**TASK BRIEF**. Reproduce only the lines of the material below that start at the line containing "[202,262,355,275] VirtualBioosMod.efi ->" and stop at the line containing "[211,508,1065,530] [83,544,491,566] does". Keep both end lines.

**SUPPLIED MATERIAL**.
**********

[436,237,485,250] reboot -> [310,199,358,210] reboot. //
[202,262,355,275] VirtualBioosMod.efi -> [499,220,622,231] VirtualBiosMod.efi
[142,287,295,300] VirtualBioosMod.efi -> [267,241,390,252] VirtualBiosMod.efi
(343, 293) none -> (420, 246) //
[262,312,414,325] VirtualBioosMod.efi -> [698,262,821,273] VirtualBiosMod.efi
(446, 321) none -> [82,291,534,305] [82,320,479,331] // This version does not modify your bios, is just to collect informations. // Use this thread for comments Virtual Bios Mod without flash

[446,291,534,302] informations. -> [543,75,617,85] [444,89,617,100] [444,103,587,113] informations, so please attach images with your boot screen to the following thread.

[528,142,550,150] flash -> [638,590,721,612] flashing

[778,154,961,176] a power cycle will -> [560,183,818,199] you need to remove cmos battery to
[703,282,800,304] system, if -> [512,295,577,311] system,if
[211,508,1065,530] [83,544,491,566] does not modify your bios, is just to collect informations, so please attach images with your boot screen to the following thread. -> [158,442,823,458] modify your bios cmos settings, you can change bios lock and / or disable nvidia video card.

**********

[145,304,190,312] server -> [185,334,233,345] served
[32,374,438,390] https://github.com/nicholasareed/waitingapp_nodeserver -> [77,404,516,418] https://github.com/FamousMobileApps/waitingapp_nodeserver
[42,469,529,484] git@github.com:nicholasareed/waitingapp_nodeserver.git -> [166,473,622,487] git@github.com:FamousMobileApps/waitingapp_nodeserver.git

**********

**OUTPUT OF THE TASK**.
[202,262,355,275] VirtualBioosMod.efi -> [499,220,622,231] VirtualBiosMod.efi
[142,287,295,300] VirtualBioosMod.efi -> [267,241,390,252] VirtualBiosMod.efi
(343, 293) none -> (420, 246) //
[262,312,414,325] VirtualBioosMod.efi -> [698,262,821,273] VirtualBiosMod.efi
(446, 321) none -> [82,291,534,305] [82,320,479,331] // This version does not modify your bios, is just to collect informations. // Use this thread for comments Virtual Bios Mod without flash

[446,291,534,302] informations. -> [543,75,617,85] [444,89,617,100] [444,103,587,113] informations, so please attach images with your boot screen to the following thread.

[528,142,550,150] flash -> [638,590,721,612] flashing

[778,154,961,176] a power cycle will -> [560,183,818,199] you need to remove cmos battery to
[703,282,800,304] system, if -> [512,295,577,311] system,if
[211,508,1065,530] [83,544,491,566] does not modify your bios, is just to collect informations, so please attach images with your boot screen to the following thread. -> [158,442,823,458] modify your bios cmos settings, you can change bios lock and / or disable nvidia video card.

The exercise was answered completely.